**DIRECTIONS FOR THIS TASK**
Where does the string "page" appear in the records? Copy each line that holds it.

(Screenshot and code edit data)
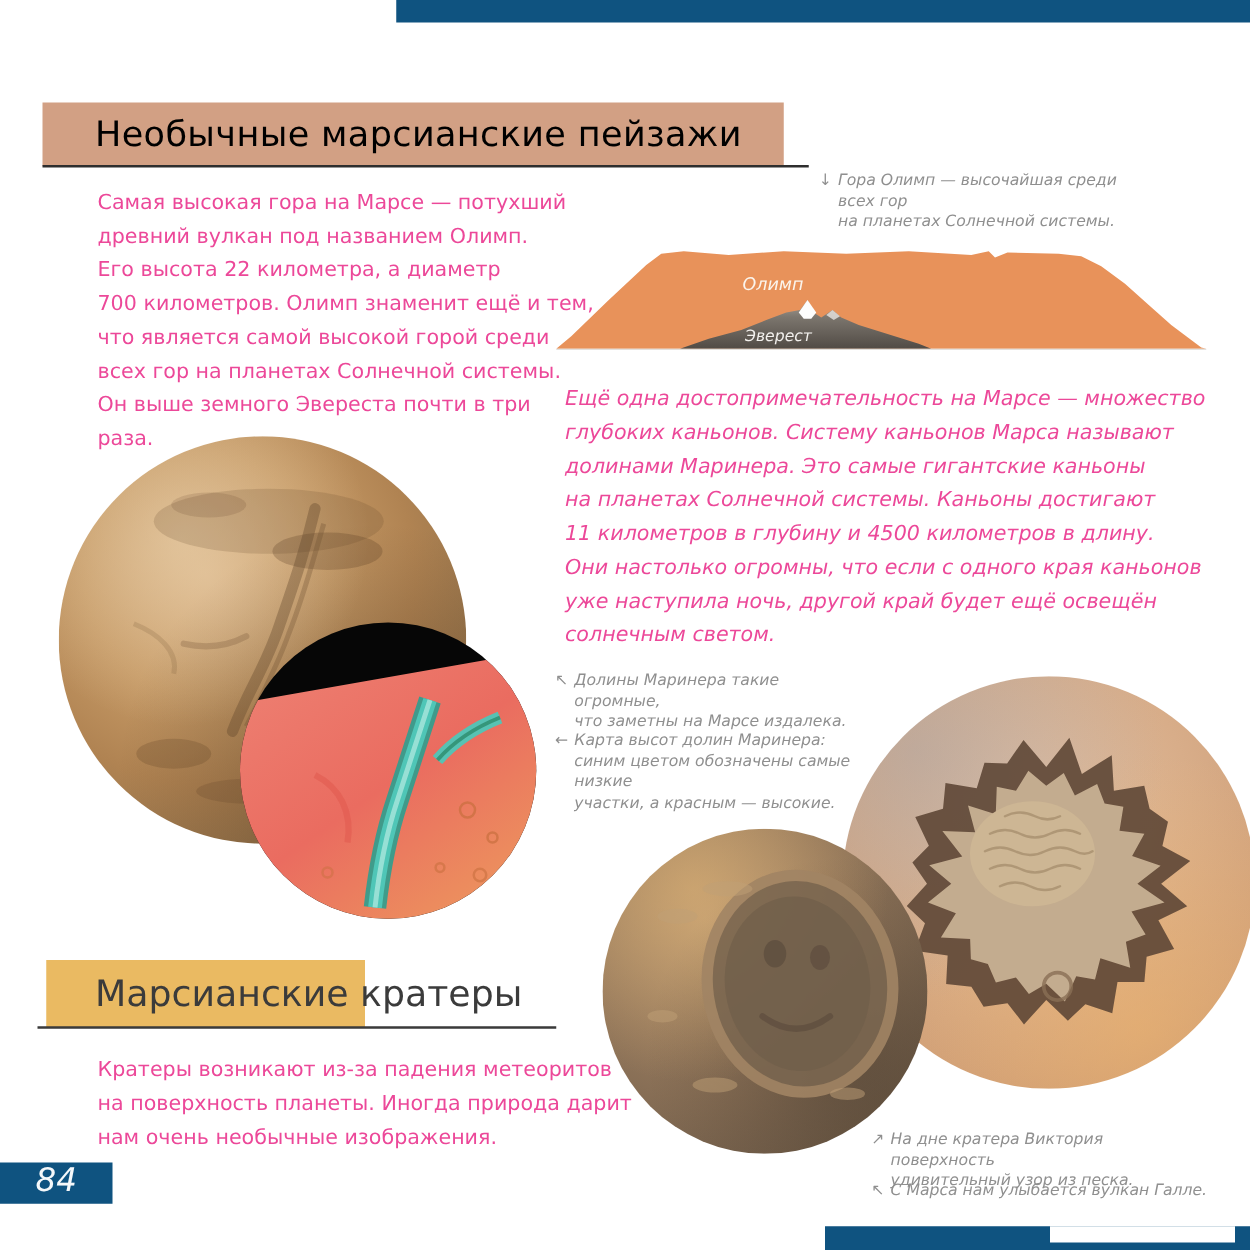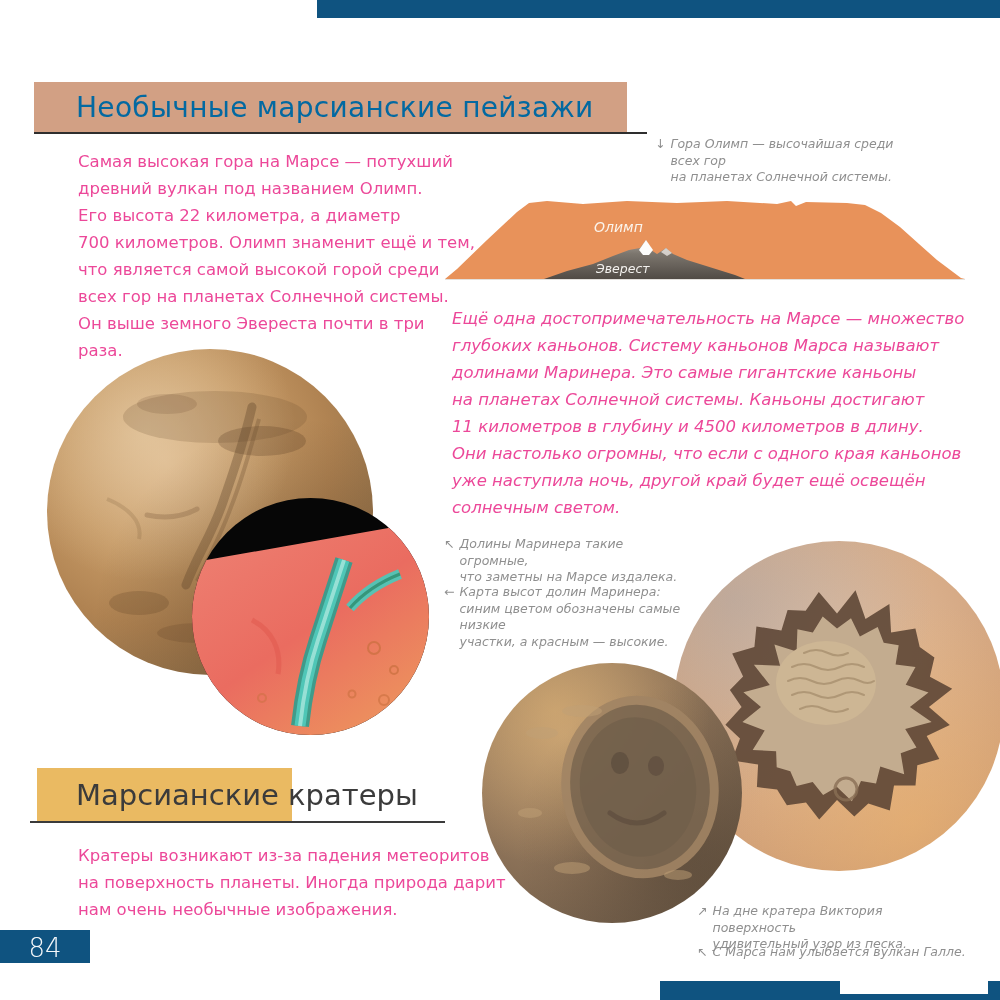--- a/index.html
+++ b/index.html
@@ -9,21 +9,21 @@
   }
   .abs{position:absolute;}
   
   .top-bar{left:317px;top:0;width:683px;height:18px;background:#0F5380;}
   .bottom-bar{left:660px;top:981px;width:340px;height:19px;background:#0F5380;}
   .bottom-bar-notch{left:840px;top:981px;width:148px;height:13px;background:#ffffff;}
   
   .kicker{left:62px;top:32px;font-style:italic;font-size:18px;color:#2E7E98;letter-spacing:.2px;}
   
   .h1-block{left:34px;top:82px;width:593px;height:51px;background:#D2A084;}
-  .h1-text{left:76px;top:82px;height:51px;line-height:51px;font-size:28px;color:#0369a1;letter-spacing:.3px;white-space:nowrap;}
+  .h1-text{left:76px;top:82px;height:51px;line-height:51px;font-size:28px;color:#000000;letter-spacing:.3px;white-space:nowrap;}
   .h1-rule{left:34px;top:132px;width:613px;height:2px;background:#2E2E2E;}
   
   .para{color:#ec4899;font-size:16.5px;line-height:27px;white-space:pre-line;}
   .para-olympus{left:78px;top:148px;width:430px;}
   .para-canyons{left:452px;top:305px;width:545px;font-style:italic;}
   .para-craters{left:78px;top:842px;width:460px;}
   
   .caption{display:flex;gap:5px;color:#8F8F8F;font-size:12.5px;line-height:16.5px;font-style:italic;}
   .caption .arr{flex:0 0 auto;font-style:normal;color:#8F8F8F;}
   .caption .txt{white-space:pre-line;}
@@ -75,21 +75,21 @@
       radial-gradient(circle at 32% 28%, #B4936F 0%, #94785C 40%, #7B654F 72%, #66543F 100%);
     z-index:3;
   }
   .galle-circle svg{position:absolute;inset:0;}
   
   .h2-block{left:37px;top:768px;width:255px;height:54px;background:#EABA62;}
   .h2-text{left:76px;top:768px;height:54px;line-height:54px;font-size:29px;color:#3B3B3B;white-space:nowrap;}
   .h2-rule{left:30px;top:821px;width:415px;height:2px;background:#3A3A3A;}
   
   .page-num{left:0;top:930px;width:90px;height:33px;background:#0F5380;
-    display:flex;align-items:flex-end;justify-content:center;color:#F5F8FA;font-size:26px;font-weight:300;}
+    display:flex;align-items:flex-start;justify-content:center;color:#F5F8FA;font-size:26px;font-weight:300;font-style:italic;}
 </style>
 </head>
 <body>
 
 <div class="page">
 
   <div class="abs top-bar"></div>
 
 
   <div class="abs h1-block"></div>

**ANSWER FOR THIS EXERCISE**
   .page-num{left:0;top:930px;width:90px;height:33px;background:#0F5380;
 <div class="page">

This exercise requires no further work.